== Assignment ==
The answer consists only of the lines from the beginning of the listing below to the line holding "(182, 273) none", inclusive, with every picture removed.

· · · ·

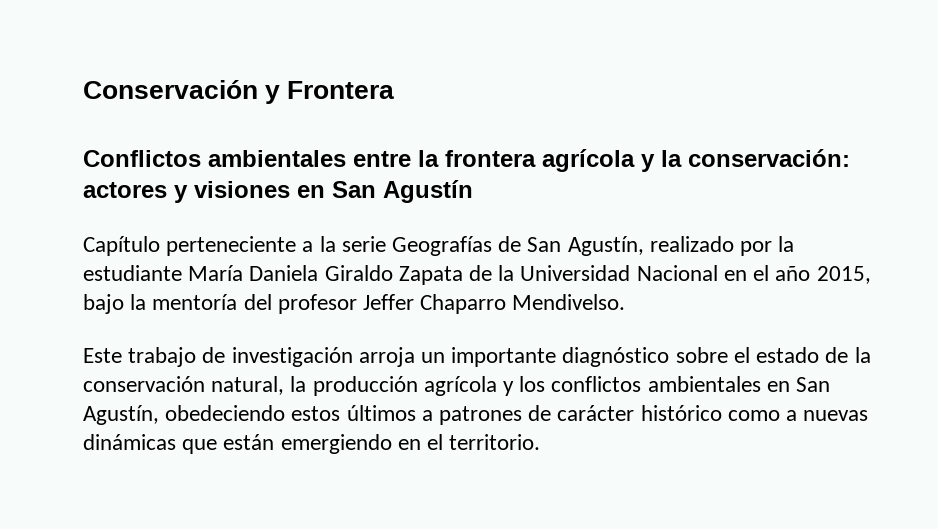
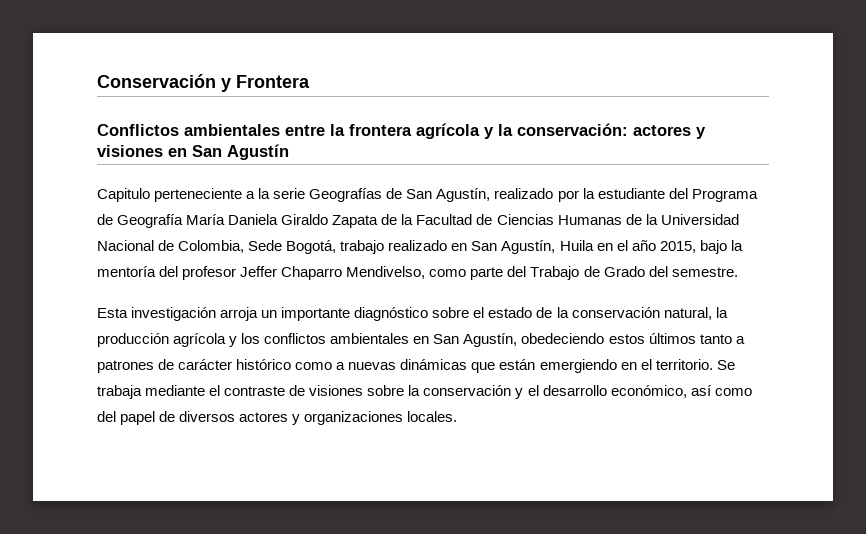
[83,236,160,256] Capítulo -> [97,188,150,202] Capitulo
(182, 273) none -> [668,188,758,202] [97,214,184,228] del Programa de Geografía
[520,265,718,281] Universidad Nacional -> [416,214,739,225] [97,240,594,254] Facultad de Ciencias Humanas de la Universidad Nacional de Colombia, Sede Bogotá, trabajo realizado en San Agustín, Huila
[512,294,626,310] [83,347,226,367] Mendivelso. // Este trabajo de -> [346,266,738,280] [97,308,128,318] Mendivelso, como parte del Trabajo de Grado del semestre. // Esta
(416, 413) none -> [699,334,732,344] tanto
(541, 442) none -> [716,360,735,370] [97,385,752,399] [97,411,458,425] Se trabaja mediante el contraste de visiones sobre la conservación y el desarrollo económico, así como del papel de diversos actores y organizaciones locales.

· · · ·

== Task output ==
[83,236,160,256] Capítulo -> [97,188,150,202] Capitulo
(182, 273) none -> [668,188,758,202] [97,214,184,228] del Programa de Geografía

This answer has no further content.